W dalszej kilkumiesięcznej perspektywie
możliwe są kolejne wzrosty (dalsze osłabienie dolara). Sygnał pojawi się
po przebiciu od dołu oporu w rejonie 91 USD. Celem kolejnej fali
wzrostów będzie zaatakowanie długoterminowych oporów w rejonie 110-115
USD.
Złoto
W ubiegłym tygodniu doszło do bardzo
płytkiej korekty. W środę osiągnięte zostało lokalne na poziomie 1740
dolarów za uncję. Potem doszło do silnego odbicia.

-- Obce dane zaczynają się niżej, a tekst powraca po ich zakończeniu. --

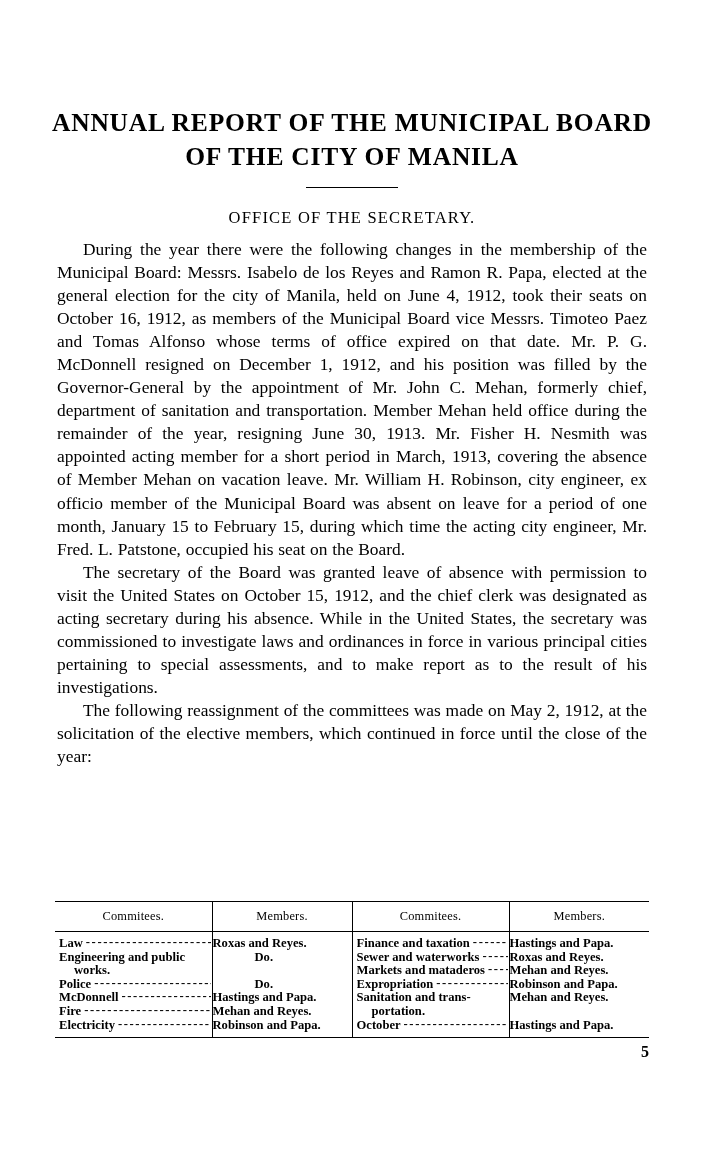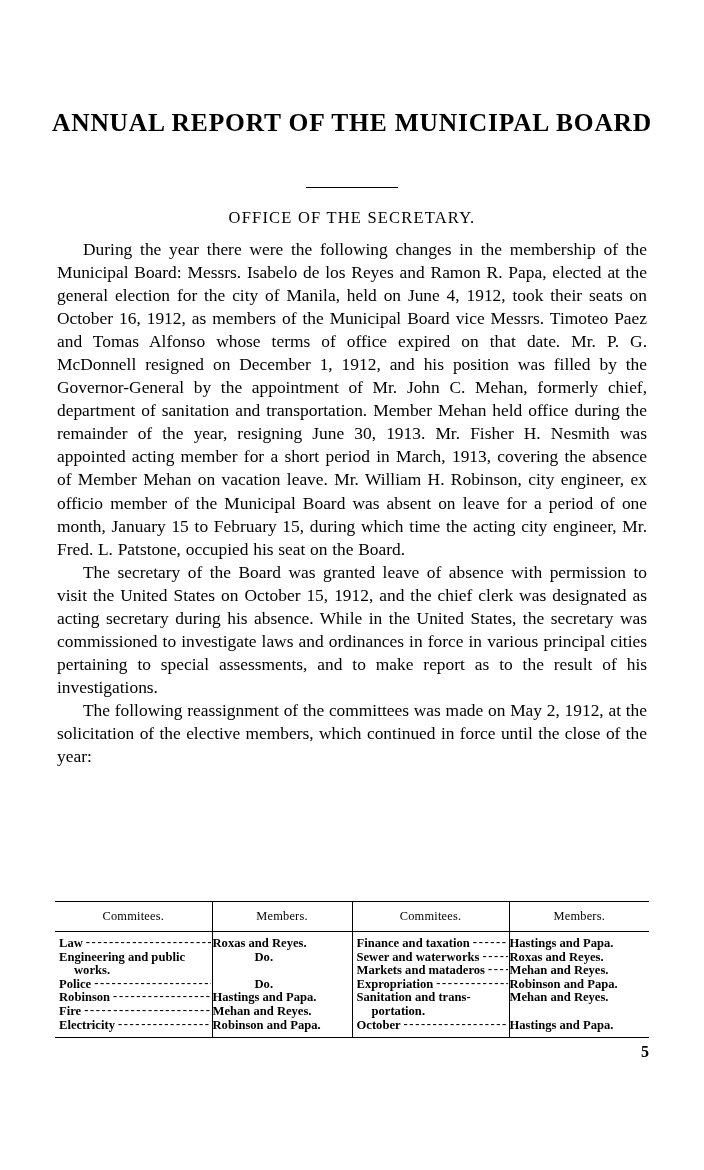"OF THE CITY OF MANILA" div.title-line { html: none -> <div>OF THE CITY OF MANILA</div> }
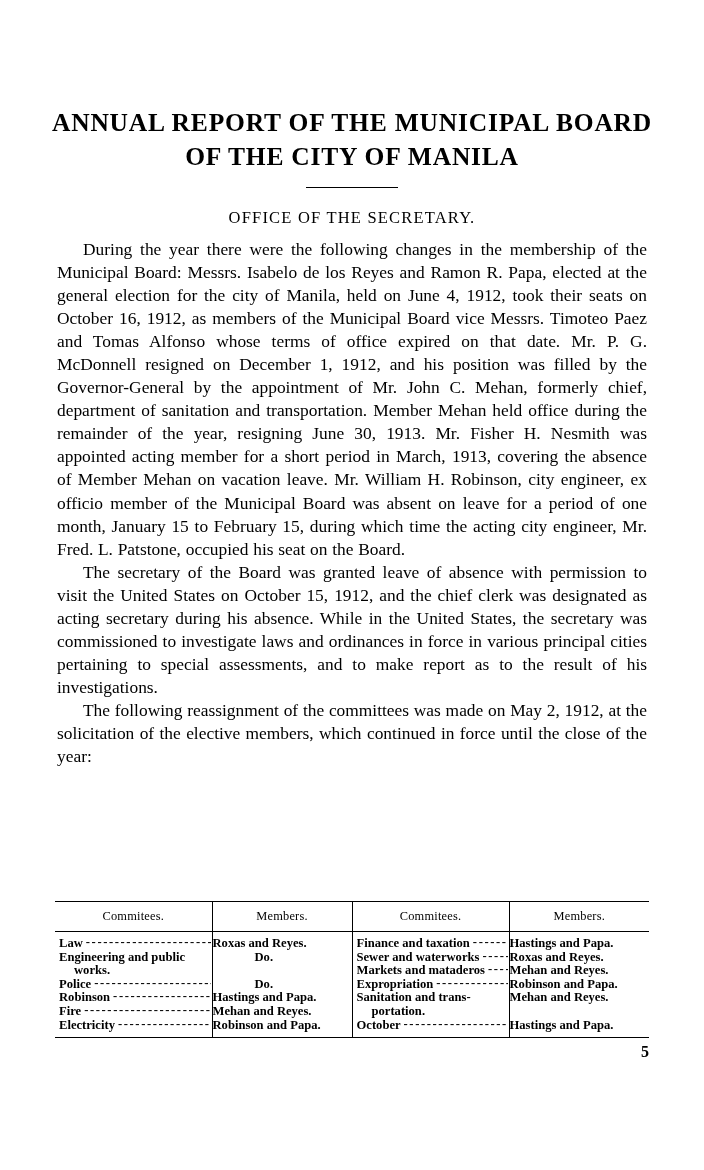"Robinson" span.lbl { text: Robinson -> McDonnell }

W piątek kurs złota
dotarł do pułapu 1785.65 USD. Zamknięcie wypadło po 1774 USD.
W przyszłym tygodniu gdy dojdzie do
poprawy sytuacji na rynku akcji w USA może dojść do ataku na silny opór w
rejonie 1800 USD. Próba przełamania tej bariery może się nie udać. Na
wykresie MACD histogram może się utworzyć negatywna dywergencja.
Sygnał do otwarcia krótkich pozycji
pojawi się gdy dojdzie do rozbicia wsparcia w postaci szczytu z 14-go
września na poziomie 1778 USD. Byłby to sygnał do korekty fali trzeciej.
Zasięg spadków można byłoby szacować na rejon 1700 USD. Po zakończeniu
fali czwartej możliwy kolejny ruch w górę (wykres 11).
Wykres 11. Kurs kontraktów na złoto w perspektywie długoterminowej
Wtedy może się pojawić 5-falowa struktura. Gdyby nie udało się na trwałe
pokonać oporu w rejonie 1800 USD, to pojawi się dłuższa korekta
(a-b-c). Po jej zakończeniu dostaniemy sygnał do ataku na historyczny
szczyt z 2011 roku na poziomie 1921 dolarów za uncję.